|
Security breaches due to improperly configured systems are increasingly making the headlines. Data broker ChoicePoint recently shelled out $10 million to settle a class-action suit brought against them in late January of this year due to a data security breach. ChoicePoint not only suffered a huge financial setback, but also raised customer concerns over the safety of sensitive data with the organization. And at the University of California, Los Angeles, hackers gained access to 800,000 records containing personal information, such as Social Security numbers, of former and current students and faculty. Analysts say that 80–90 percent of security exposures are a direct result of improper configuration of servers and workstations. But how many IT Managers can honestly say that they know the configurations of systems across the entire IT infrastructure? To do so, they’d have to be proactively checking the state of all systems—a tedious, perhaps impossible task if done manually. But for the critical systems on a network, knowing the state of these systems can prevent security breaches from occurring and company information from being compromised.

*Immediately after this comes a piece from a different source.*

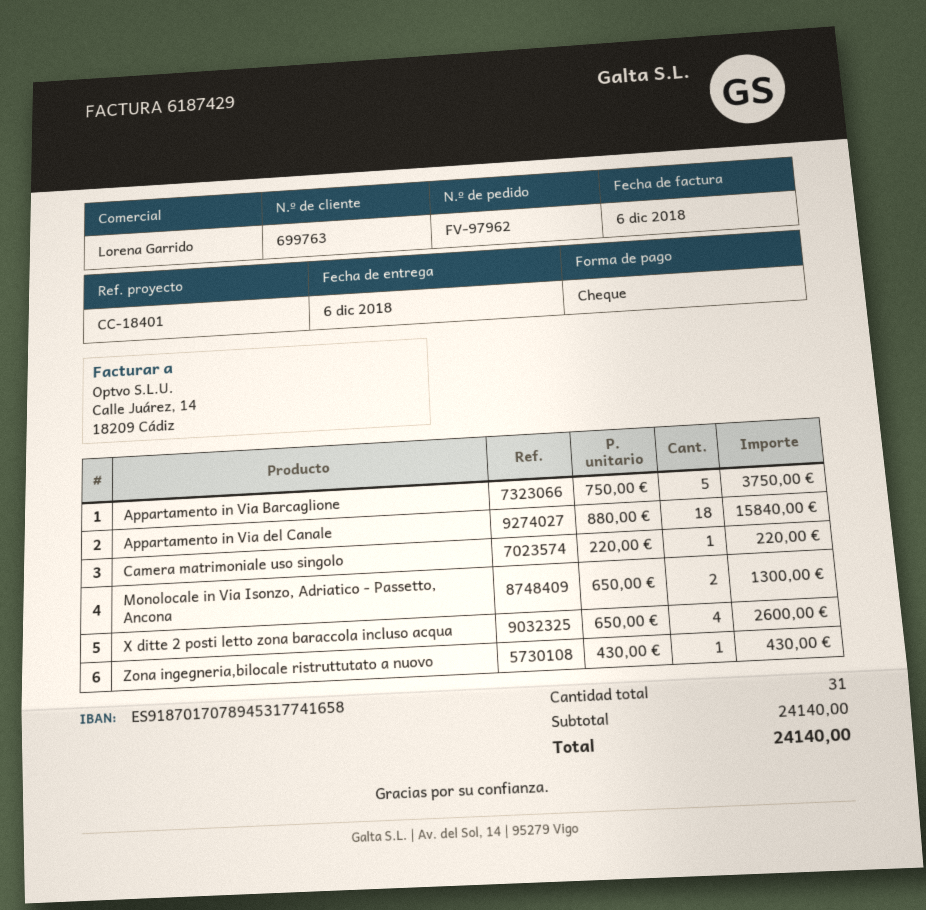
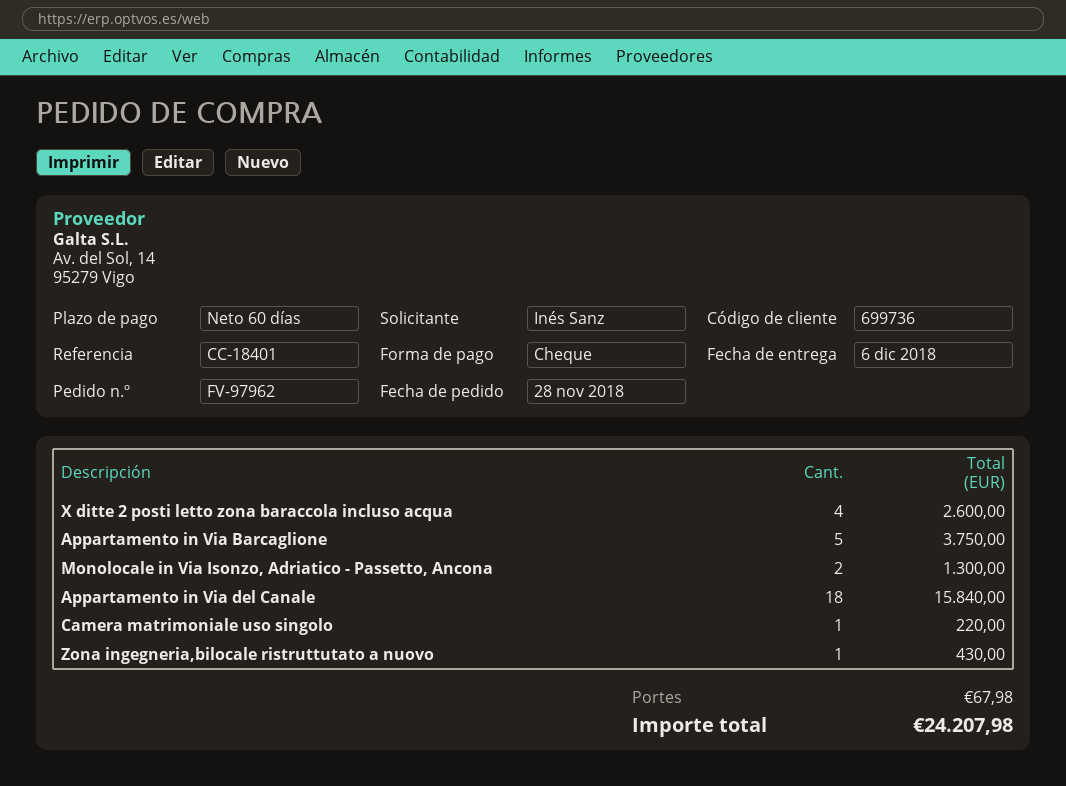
customer number: 699763 -> 699736
shipping: none -> 67.98
total: 24140.00 -> 24207.98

The effects of a poorly configured IT infrastructure may not always make the headlines; they may cause disruptions to application services, theft of intellectual property, and other less publicized, but highly detrimental incidents. For example, improperly configured elements of virtual environments—especially the hypervisors—may open up security holes and severely impact application service delivery. Consider also that organizations have a 75 percent chance of experiencing an email outage that lasts for a significant period—outages often due to poor configurations that will severely limit communication and productivity. Clearly, securing the IT infrastructure and ensuring optimal performance and availability are at the top of the priority list for IT.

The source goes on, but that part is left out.